For CMRA motion correction,motion in the left-right (LR) and feet-head (FH) direction is estimated for each heartbeat using the apex of the heart in the iNAV images. Based on the amplitude in the FH direction, CMRA data is allocated to four respiratory phases or bins. k-space data inside each bin is corrected to the centre of the bin using the FH and LR position estimates derived from the iNav. Next, each bin is reconstructed. Using the end-expiration bin as a reference, respiratory non-rigid deformation fields are generated which are subsequently applied to transform each bin to the end-expiration position generating the motion-compensated CMRA image.[19]

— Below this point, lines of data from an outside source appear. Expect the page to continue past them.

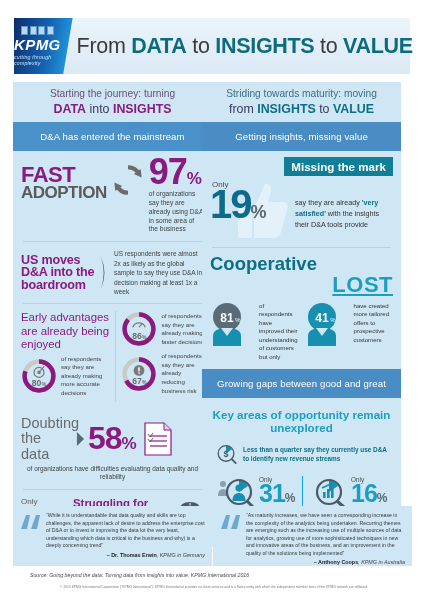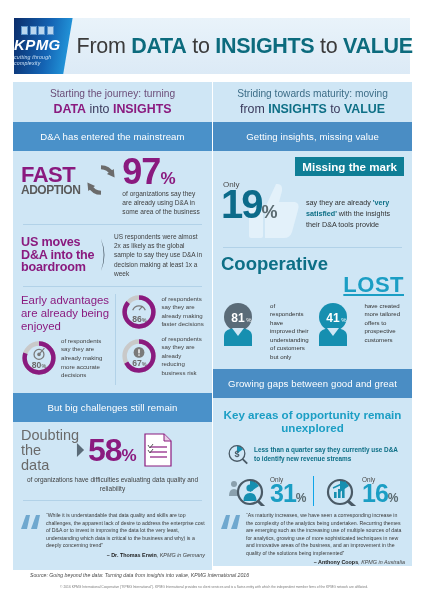"Striding towards maturity: moving" .col-right { left: 213px -> 202px }
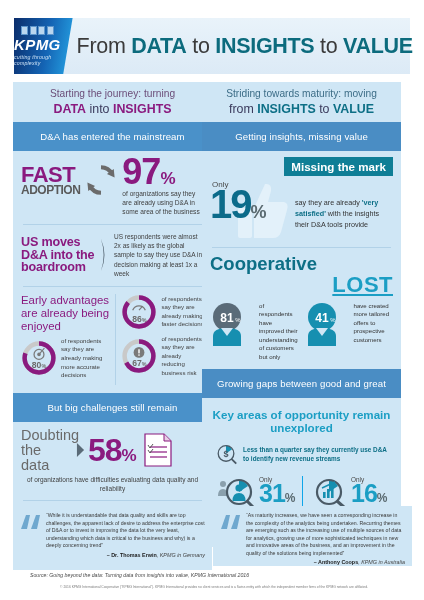"ADOPTION" .fast-label .l2 { font-size: 12px -> 17px }
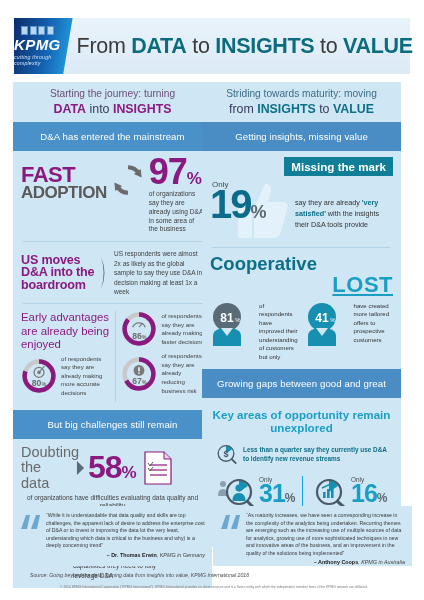"But big challenges still remain" div.bar { html: <div>But big challenges still remain</div> -> none }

Three different motion correction strategies were available to correct the PET datasets for respiratory motion: 1) Multiphase respiratory gating motion correction (MRG-MOCO), where motion correction was based solely on the respiratory belt signal as acquired during the entire PET acquisition. Only the PET data acquired during the end-expiration phase were used for image reconstruction. 2) Extended MR-based MOCO (eMR-MOCO), where both the iNav respiratory signal (as described earlier, but only available during ~ 9 minutes of CMRA imaging) and the respiratory belt signal (available entire PET acquisition) are used.[20] The time window for which both the iNav respiratory signal and respiratory belt signal was collected, was used to ensure that the binning of PET data on the iNav signal closely matches the binning on the respiratory belt signal by adjusting binning thresholds. These thresholds are then extended for respiratory motion correction of the complete duration of the PET scan. Each bin was reconstructed and combined with other bins using iNav-based motion fields to a reference position to create a respiratory motion-corrected dataset. 3) Finally, eMR-MOCO-ECG applied the combination of eMR-MOCO (strategy 2) and ECG-based cardiac gating to mitigate cardiac motion as well. Only PET data acquired during the end-diastolic phase, which was derived from CMRA sequence ,was used for eMR-MOCO-ECG reconstruction, other data was discarded.
Image analysis
The OCT data was analysed by an independent core lab (LIMIC Medical, Ridderkerk, the Netherlands) where fibrous cap thickness was determined in all plaques. Plaque vulnerability was defined as a plaque with a thin fibrous cap of ≤ 70 μm.[16] PET imaging was then co-registered with the CMRA images and analysed using MIM Vista (MIMsoftware, Cleveland, OH, USA). The OCT slice position of the vulnerable plaque was located on the 3D MRI, using vessel side branches as landmarks, by a cardiologist (BR) and nuclear medicine physician (JP). A volume of interest (VOI) was defined around the pathological vessel section. In the same vessel, a control lesion with a thick fibrous cap was selected on OCT, pinpointed on the MRI, and analysed using the same approach as described for the target lesion. The maximum standardized uptake value (SUVmax) was measured in both the target and control lesions. Target-to-background ratios (TBR) were calculated, by dividing SUVmax values of the target and control lesions by the mean standardized uptake value (SUVmean) of the blood pool in the left atrium.
Statistics
Differences in TBR ratios between vulnerable and stable plaques were tested by paired Student’s t-test (normally distributed data) or Wilcoxon signed-rank test (non-normally distributed data). Normality of data was tested using the Shapiro-Wilk test. The correlation between TBRmax and minimal fibrous cap thickness for the combined target and reference lesions was assessed using Spearman’s rho correlation coefficient for each PET reconstruction. All statistical analyses and plot generations were performed using RStudio (Integrated Development Environment for R, version 1.4.1103, Boston MA, USA). Two-tailed values of p < 0.05 were considered significant.